ASSIGNMENT:
Print the data exactly as written, line for line, and leave its pictures behind.

START INFORMATION

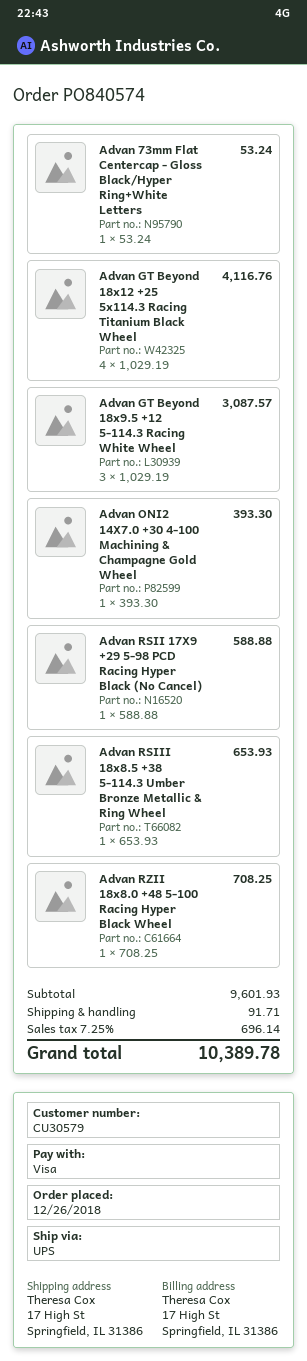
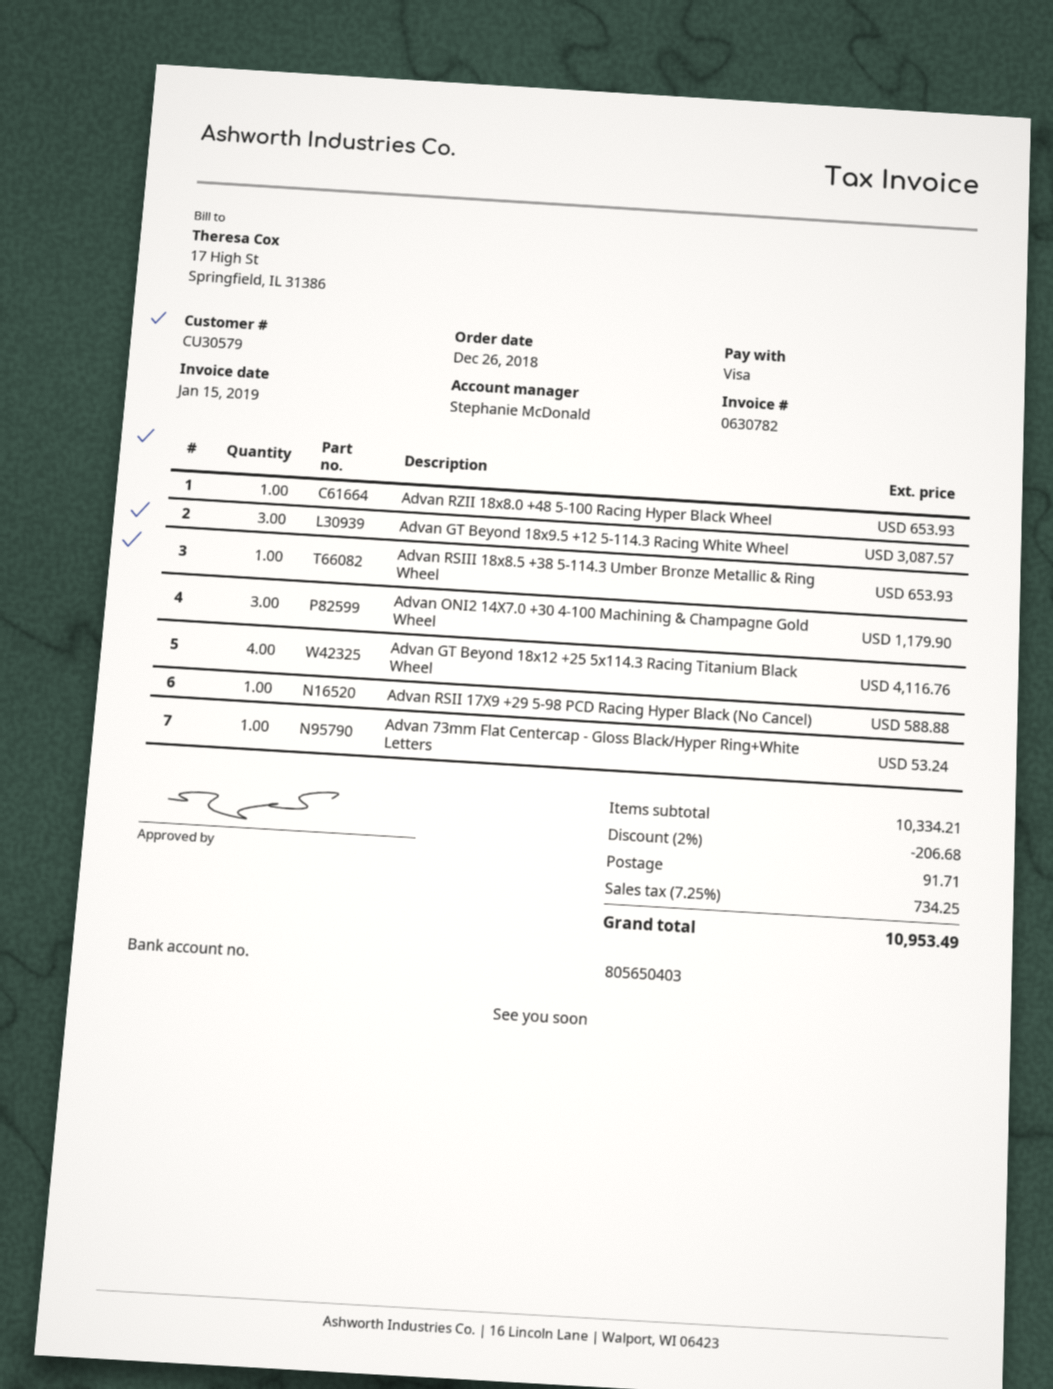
Advan ONI2 14X7.0 +30 4-100 Machining & Champagne Gold Wheel: 1 for 393.30 -> 3 for 1179.90
Advan RZII 18x8.0 +48 5-100 Racing Hyper Black Wheel: 1 for 708.25 -> 1 for 653.93
subtotal: 9601.93 -> 10334.21
discount: none -> 2% = 206.68
tax: 7.25% = 696.14 -> 7.25% = 734.25
total: 10389.78 -> 10953.49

END INFORMATION

RESPONSE TO THE TASK:
Advan ONI2 14X7.0 +30 4-100 Machining & Champagne Gold Wheel: 1 for 393.30 -> 3 for 1179.90
Advan RZII 18x8.0 +48 5-100 Racing Hyper Black Wheel: 1 for 708.25 -> 1 for 653.93
subtotal: 9601.93 -> 10334.21
discount: none -> 2% = 206.68
tax: 7.25% = 696.14 -> 7.25% = 734.25
total: 10389.78 -> 10953.49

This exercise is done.